In your copy of the entries below, keep every word exactly and leave out all images.

Extracted records:
*** Block opens ***

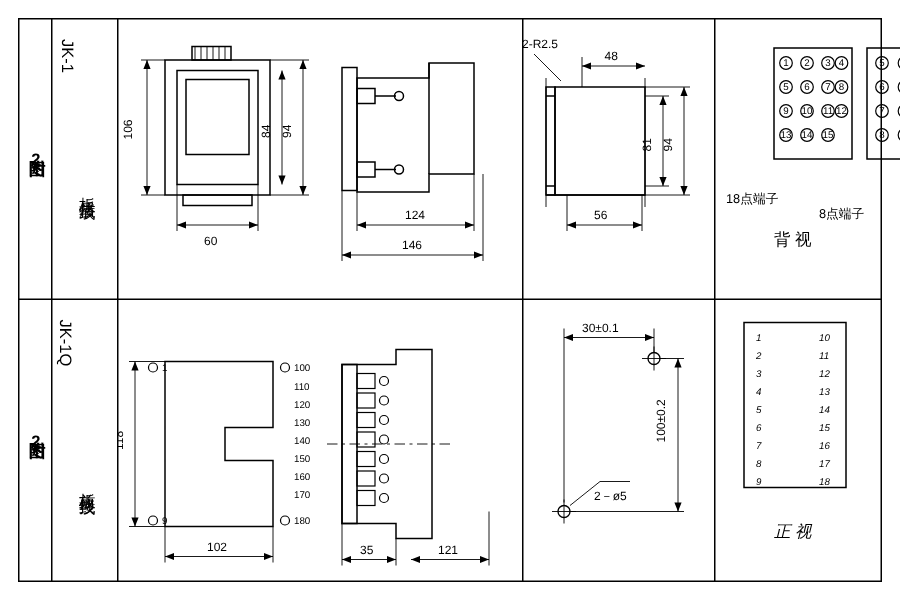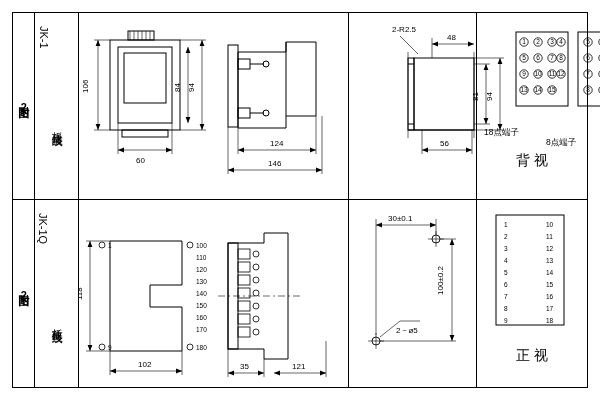--- a/index.html
+++ b/index.html
@@ -33,21 +33,21 @@
   }
   .modelname{
     position:absolute;
     writing-mode:vertical-rl;
     text-orientation:mixed;
     font-size:11px;
     letter-spacing:0px;
     white-space:nowrap;
   }
   .cap{position:absolute;font-size:8.5px;white-space:nowrap;}
-  .cap-cn{position:absolute;font-size:14px;white-space:nowrap;}
+  .cap-cn{position:absolute;font-size:11px;white-space:nowrap;}
   svg{display:block;}
   .dimtxt{font-size:8px;font-family:"Liberation Sans",sans-serif;}
   .smalltxt{font-size:6.5px;font-family:"Liberation Sans",sans-serif;}
 </style>
 </head>
 <body>
 
 <div class="sheet">
 
   <div class="frame"></div>
@@ -147,21 +147,21 @@
         <line x1="150" y1="158" x2="244" y2="158"></line>
         <polygon points="150,158 156,155.6 156,160.4" fill="#000" stroke="none"></polygon>
         <polygon points="244,158 238,155.6 238,160.4" fill="#000" stroke="none"></polygon>
         <line x1="150" y1="115" x2="150" y2="162"></line>
         <line x1="244" y1="104" x2="244" y2="162"></line>
       </g>
       <text class="dimtxt" x="190" y="154">146</text>
     </svg>
   </div>
 
-  <div class="cell" style="left:348px;top:12px;width:128px;height:187px;padding-left:44px;">
+  <div class="cell" style="left:348px;top:12px;width:128px;height:187px;">
     <svg width="128" height="187" viewBox="0 0 128 187">
       <g fill="none" stroke="#000" stroke-width="1">
         <rect x="22" y="46" width="60" height="72"></rect>
         <rect x="16" y="46" width="6" height="72"></rect>
         <line x1="16" y1="52" x2="22" y2="52"></line>
         <line x1="16" y1="112" x2="22" y2="112"></line>
       </g>
       <g fill="none" stroke="#000" stroke-width="0.6">
         <line x1="16" y1="40" x2="16" y2="126"></line>
         <line x1="82" y1="40" x2="82" y2="126"></line>
@@ -410,21 +410,21 @@
       <text class="dimtxt" x="90" y="91" transform="rotate(-90 95,91)">100±0.2</text>
 
       <g stroke="#000" stroke-width="0.6">
         <line x1="32" y1="138" x2="52" y2="122"></line>
         <line x1="52" y1="122" x2="72" y2="122"></line>
       </g>
       <text class="dimtxt" x="48" y="134">2－ø5</text>
     </svg>
   </div>
 
-  <div class="cell" style="left:476px;top:199px;width:112px;height:189px;">
+  <div class="cell" style="left:476px;top:199px;width:112px;height:189px;font-style:italic;">
     <svg width="112" height="155" viewBox="0 0 112 155">
       <g fill="none" stroke="#000" stroke-width="1">
         <rect x="20" y="16" width="68" height="110"></rect>
       </g>
       <g class="smalltxt" fill="#000" font-size="7">
         <text x="28" y="28">1</text>
           <text x="70" y="28">10</text>
         <text x="28" y="40">2</text>
           <text x="70" y="40">11</text>
         <text x="28" y="52">3</text>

*** Block closes ***

--- Reply ---
--- a/index.html
+++ b/index.html
@@ -33,21 +33,21 @@
   }
   .modelname{
     position:absolute;
     writing-mode:vertical-rl;
     text-orientation:mixed;
     font-size:11px;
     letter-spacing:0px;
     white-space:nowrap;
   }
   .cap{position:absolute;font-size:8.5px;white-space:nowrap;}
-  .cap-cn{position:absolute;font-size:14px;white-space:nowrap;}
+  .cap-cn{position:absolute;font-size:11px;white-space:nowrap;}
   svg{display:block;}
   .dimtxt{font-size:8px;font-family:"Liberation Sans",sans-serif;}
   .smalltxt{font-size:6.5px;font-family:"Liberation Sans",sans-serif;}
 </style>
 </head>
 <body>
 
 <div class="sheet">
 
   <div class="frame"></div>
@@ -147,21 +147,21 @@
         <line x1="150" y1="158" x2="244" y2="158"></line>
         <polygon points="150,158 156,155.6 156,160.4" fill="#000" stroke="none"></polygon>
         <polygon points="244,158 238,155.6 238,160.4" fill="#000" stroke="none"></polygon>
         <line x1="150" y1="115" x2="150" y2="162"></line>
         <line x1="244" y1="104" x2="244" y2="162"></line>
       </g>
       <text class="dimtxt" x="190" y="154">146</text>
     </svg>
   </div>
 
-  <div class="cell" style="left:348px;top:12px;width:128px;height:187px;padding-left:44px;">
+  <div class="cell" style="left:348px;top:12px;width:128px;height:187px;">
     <svg width="128" height="187" viewBox="0 0 128 187">
       <g fill="none" stroke="#000" stroke-width="1">
         <rect x="22" y="46" width="60" height="72"></rect>
         <rect x="16" y="46" width="6" height="72"></rect>
         <line x1="16" y1="52" x2="22" y2="52"></line>
         <line x1="16" y1="112" x2="22" y2="112"></line>
       </g>
       <g fill="none" stroke="#000" stroke-width="0.6">
         <line x1="16" y1="40" x2="16" y2="126"></line>
         <line x1="82" y1="40" x2="82" y2="126"></line>
@@ -410,21 +410,21 @@
       <text class="dimtxt" x="90" y="91" transform="rotate(-90 95,91)">100±0.2</text>
 
       <g stroke="#000" stroke-width="0.6">
         <line x1="32" y1="138" x2="52" y2="122"></line>
         <line x1="52" y1="122" x2="72" y2="122"></line>
       </g>
       <text class="dimtxt" x="48" y="134">2－ø5</text>
     </svg>
   </div>
 
-  <div class="cell" style="left:476px;top:199px;width:112px;height:189px;">
+  <div class="cell" style="left:476px;top:199px;width:112px;height:189px;font-style:italic;">
     <svg width="112" height="155" viewBox="0 0 112 155">
       <g fill="none" stroke="#000" stroke-width="1">
         <rect x="20" y="16" width="68" height="110"></rect>
       </g>
       <g class="smalltxt" fill="#000" font-size="7">
         <text x="28" y="28">1</text>
           <text x="70" y="28">10</text>
         <text x="28" y="40">2</text>
           <text x="70" y="40">11</text>
         <text x="28" y="52">3</text>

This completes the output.